(Available data Opens)

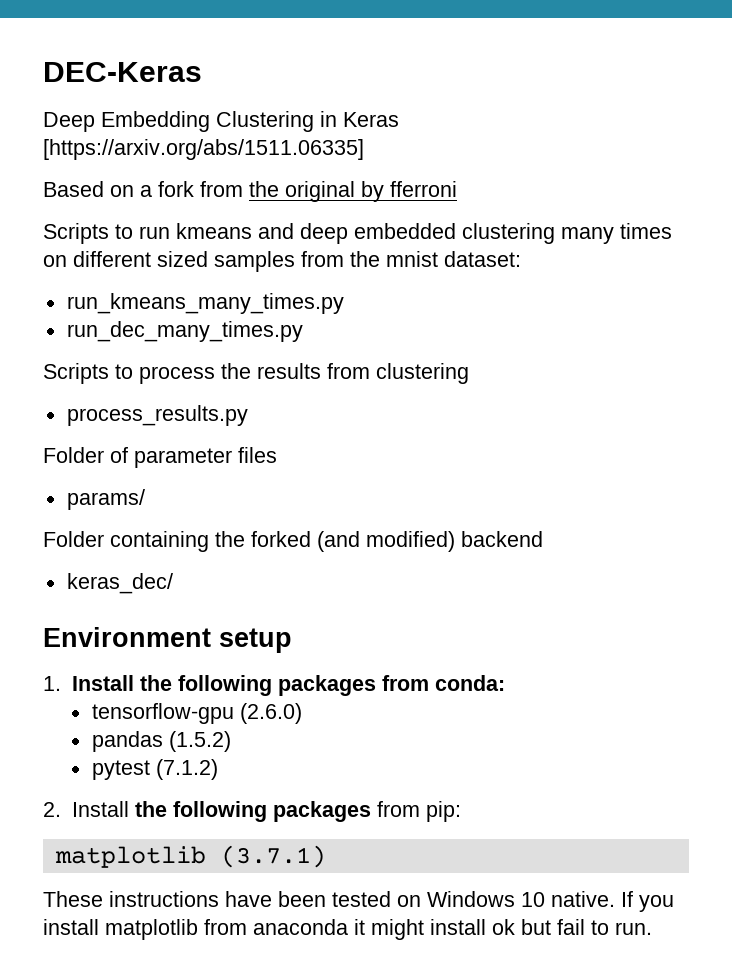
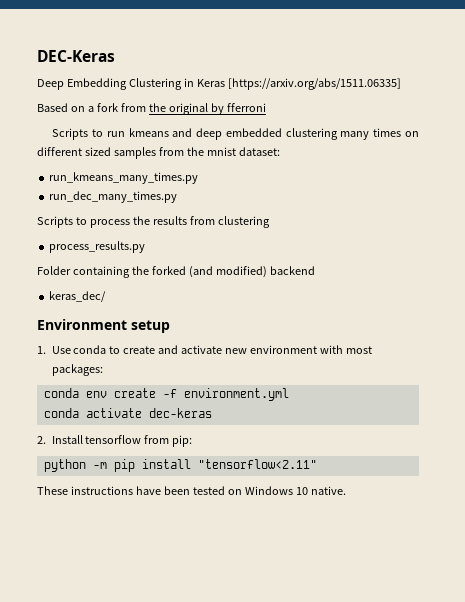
- Folder of parameter files
- params/
- 1. Install the following packages from conda:
- tensorflow-gpu (2.6.0)
- pandas (1.5.2)
- pytest (7.1.2)
+ 1. Use conda to create and activate new environment with most packages:
+ conda env create -f environment.yml
+ conda activate dec-keras
- 2. Install the following packages from pip:
+ 2. Install tensorflow from pip:
- matplotlib (3.7.1)
+ python -m pip install "tensorflow<2.11"
- If you install matplotlib from anaconda it might install ok but fail to run.

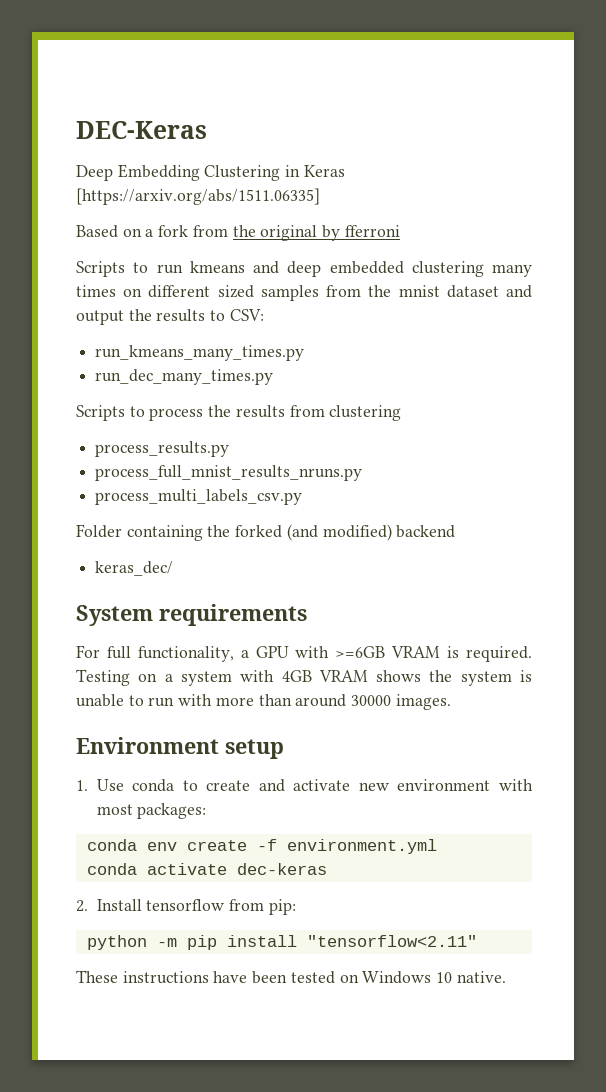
- Scripts to run kmeans and deep embedded clustering many times on different sized samples from the mnist dataset:
+ Scripts to run kmeans and deep embedded clustering many times on different sized samples from the mnist dataset and output the results to CSV:
+ process_full_mnist_results_nruns.py
+ process_multi_labels_csv.py
+ System requirements
+ For full functionality, a GPU with >=6GB VRAM is required. Testing on a system with 4GB VRAM shows the system is unable to run with more than around 30000 images.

(Available data Closes)

■ Exercise objective
Show each line of the material above where "Scripts" occurs.

■ Your solution
- Scripts to run kmeans and deep embedded clustering many times on different sized samples from the mnist dataset:
+ Scripts to run kmeans and deep embedded clustering many times on different sized samples from the mnist dataset and output the results to CSV:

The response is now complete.